• THE TASK
Pictures stay out of the copy. Retype exactly the lines below from the one with "color: #7f1d1d ->" through the one with "font-weight: 400 ->".

• THE DATA
____

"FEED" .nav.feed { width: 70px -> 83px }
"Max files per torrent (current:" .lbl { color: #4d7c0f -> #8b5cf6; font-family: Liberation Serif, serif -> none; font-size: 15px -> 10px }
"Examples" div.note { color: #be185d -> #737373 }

____

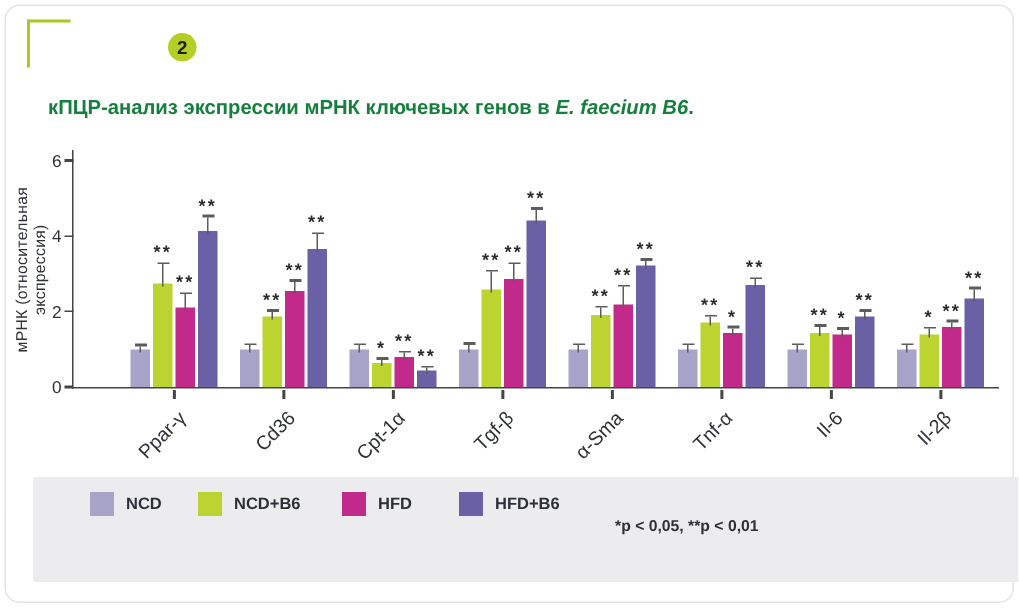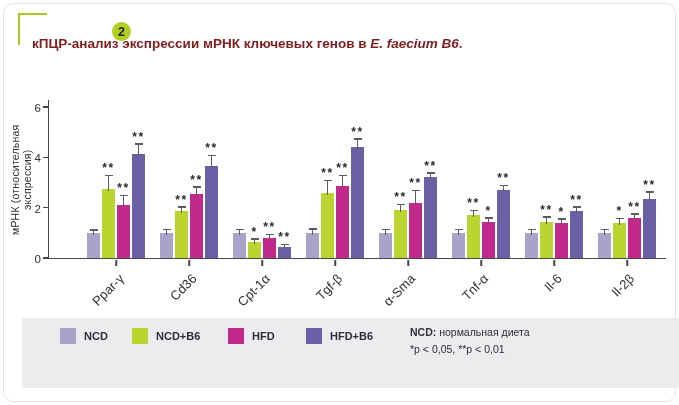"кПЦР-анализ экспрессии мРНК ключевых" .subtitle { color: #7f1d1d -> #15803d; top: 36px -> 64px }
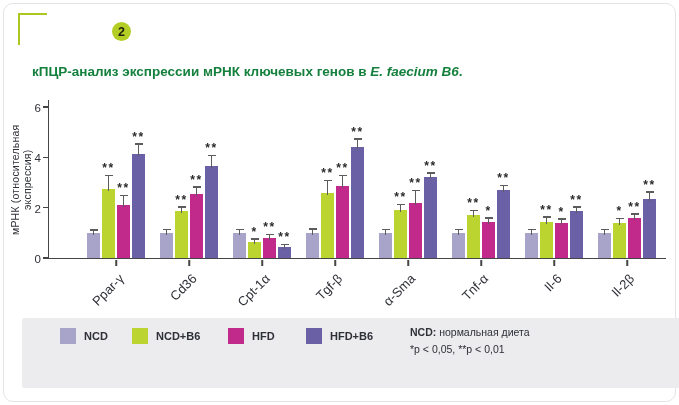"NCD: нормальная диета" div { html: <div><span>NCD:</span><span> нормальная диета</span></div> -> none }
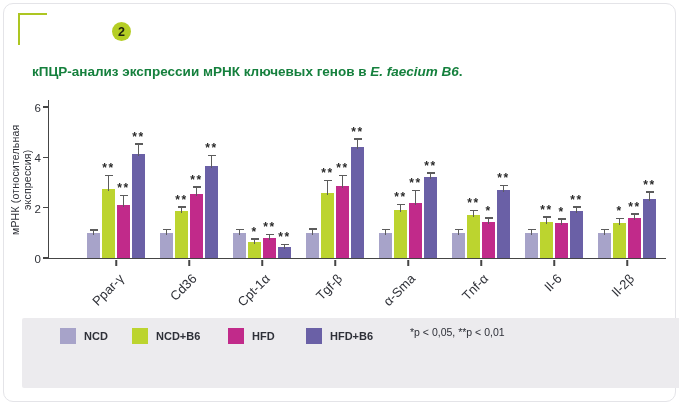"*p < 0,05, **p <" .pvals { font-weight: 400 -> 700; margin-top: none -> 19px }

____

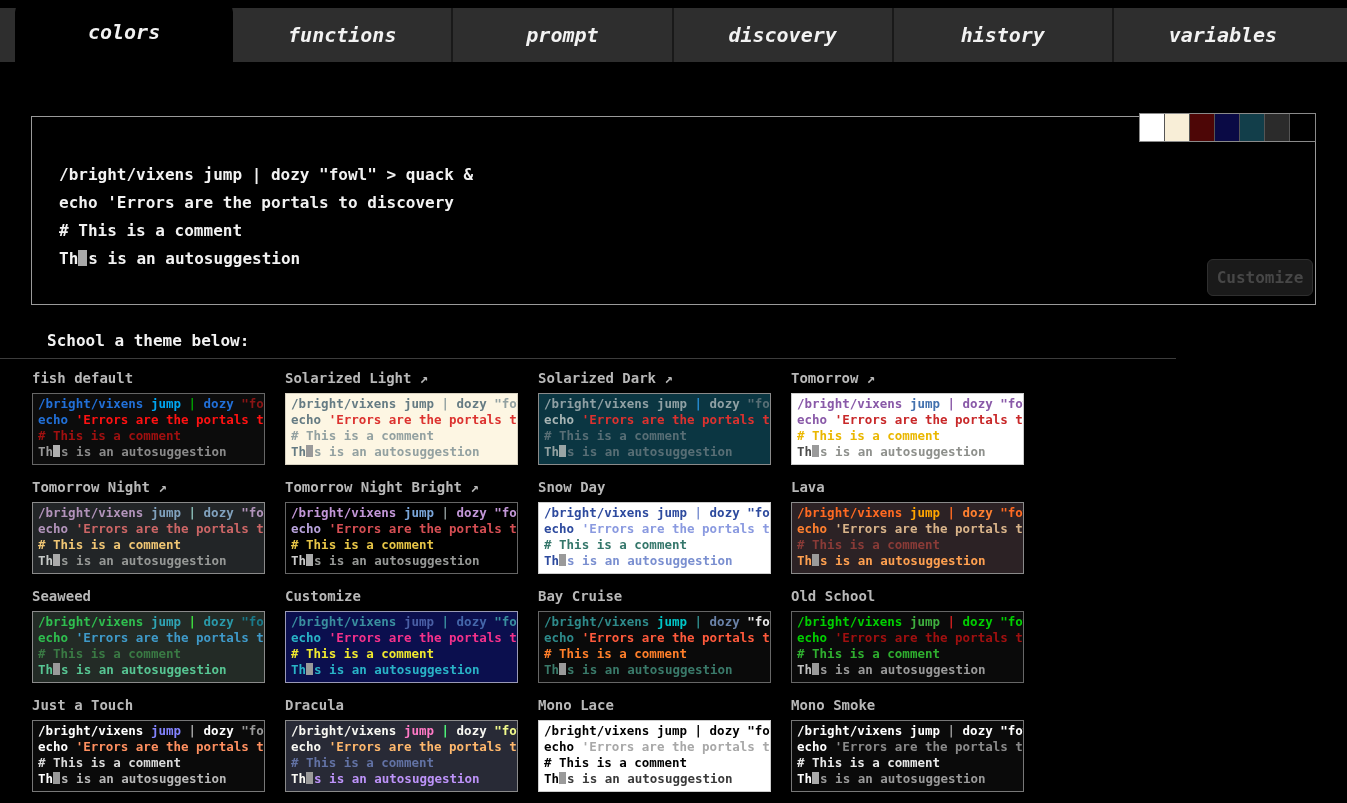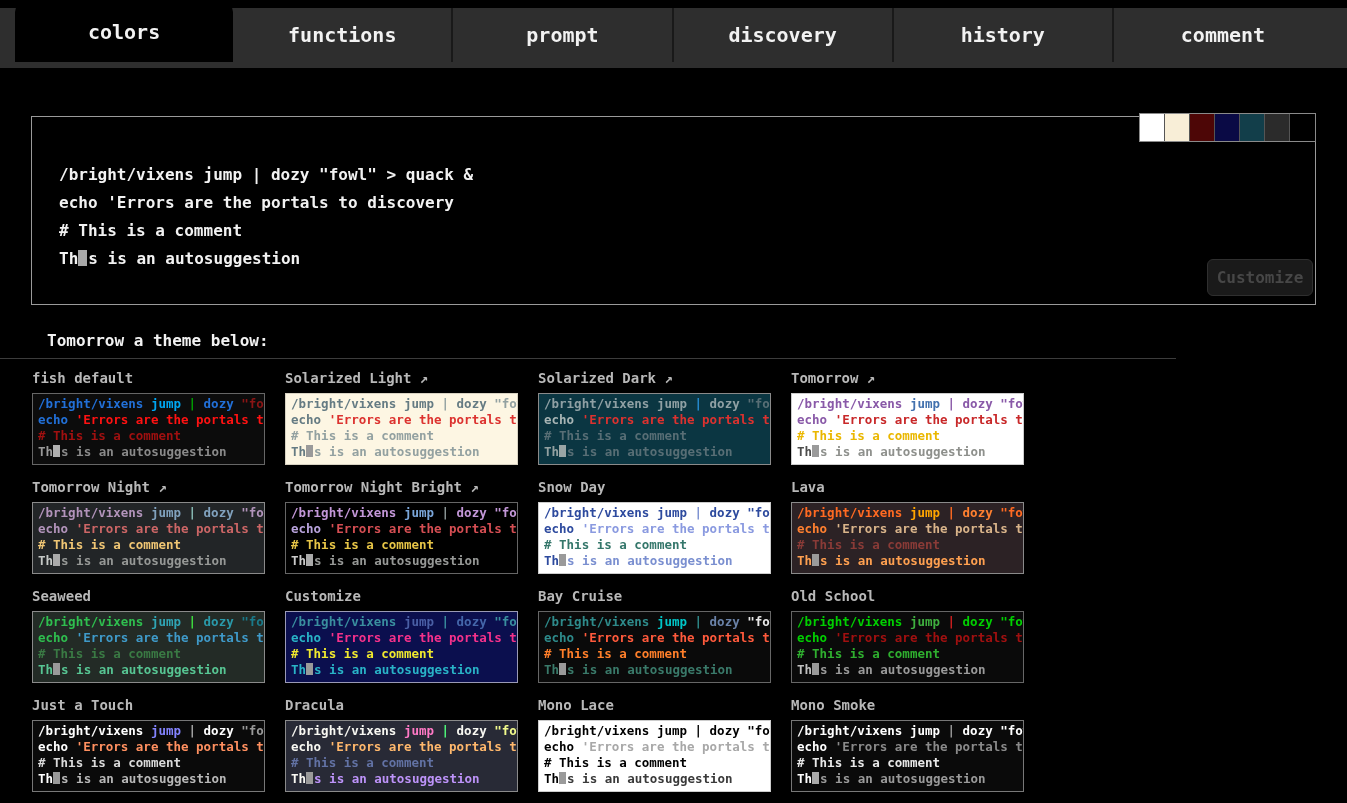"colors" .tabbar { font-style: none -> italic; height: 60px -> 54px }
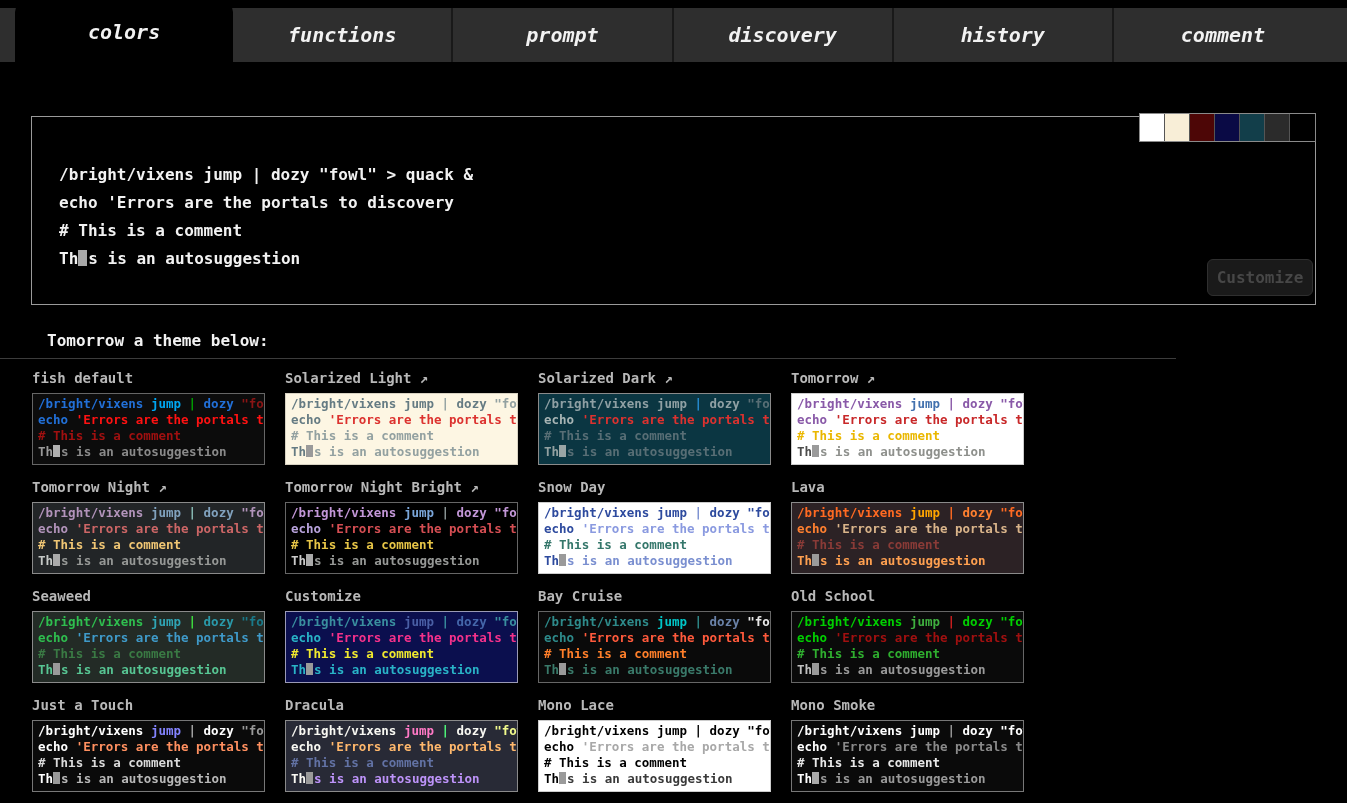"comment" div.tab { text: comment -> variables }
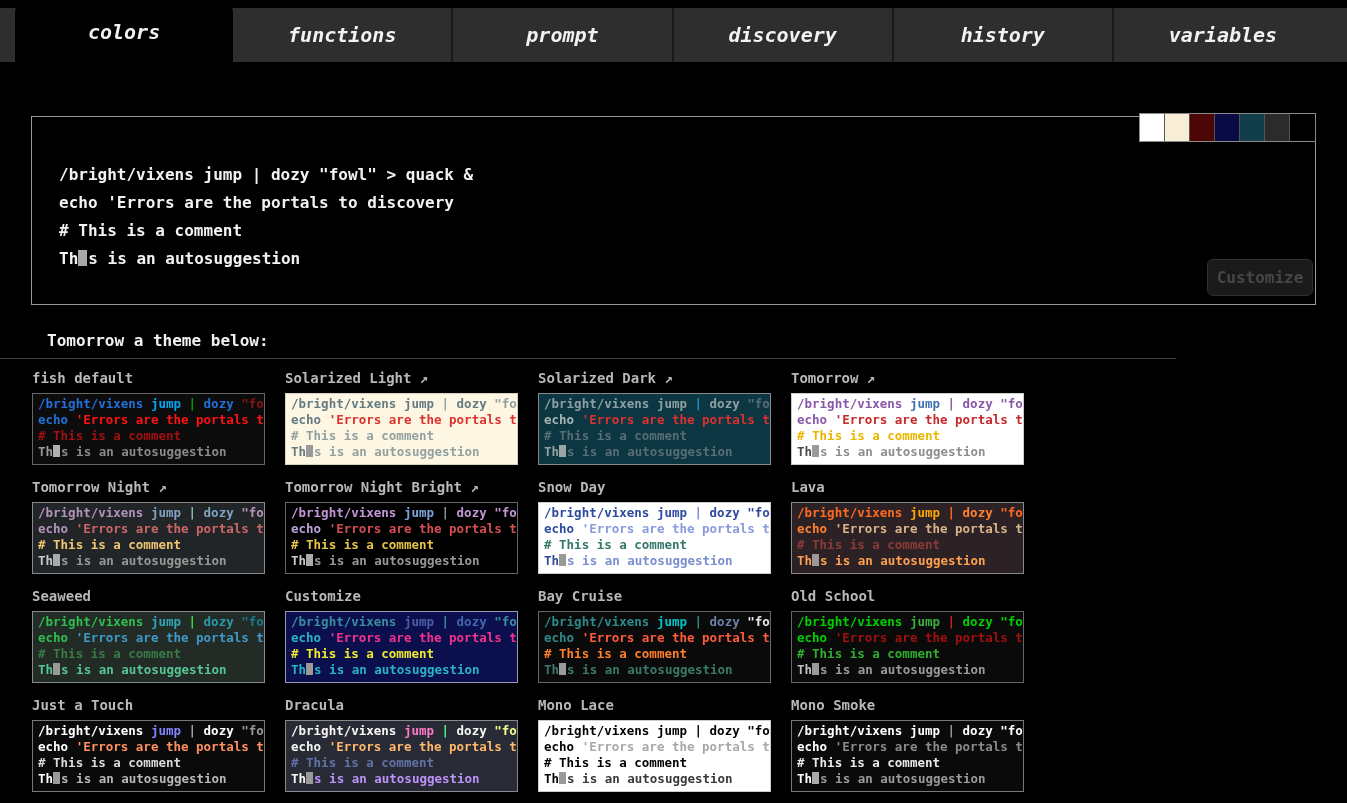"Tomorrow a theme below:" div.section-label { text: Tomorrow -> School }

____

• SOLUTION TO THIS EXERCISE
"кПЦР-анализ экспрессии мРНК ключевых" .subtitle { color: #7f1d1d -> #15803d; top: 36px -> 64px }
"NCD: нормальная диета" div { html: <div><span>NCD:</span><span> нормальная диета</span></div> -> none }
"*p < 0,05, **p <" .pvals { font-weight: 400 -> 700; margin-top: none -> 19px }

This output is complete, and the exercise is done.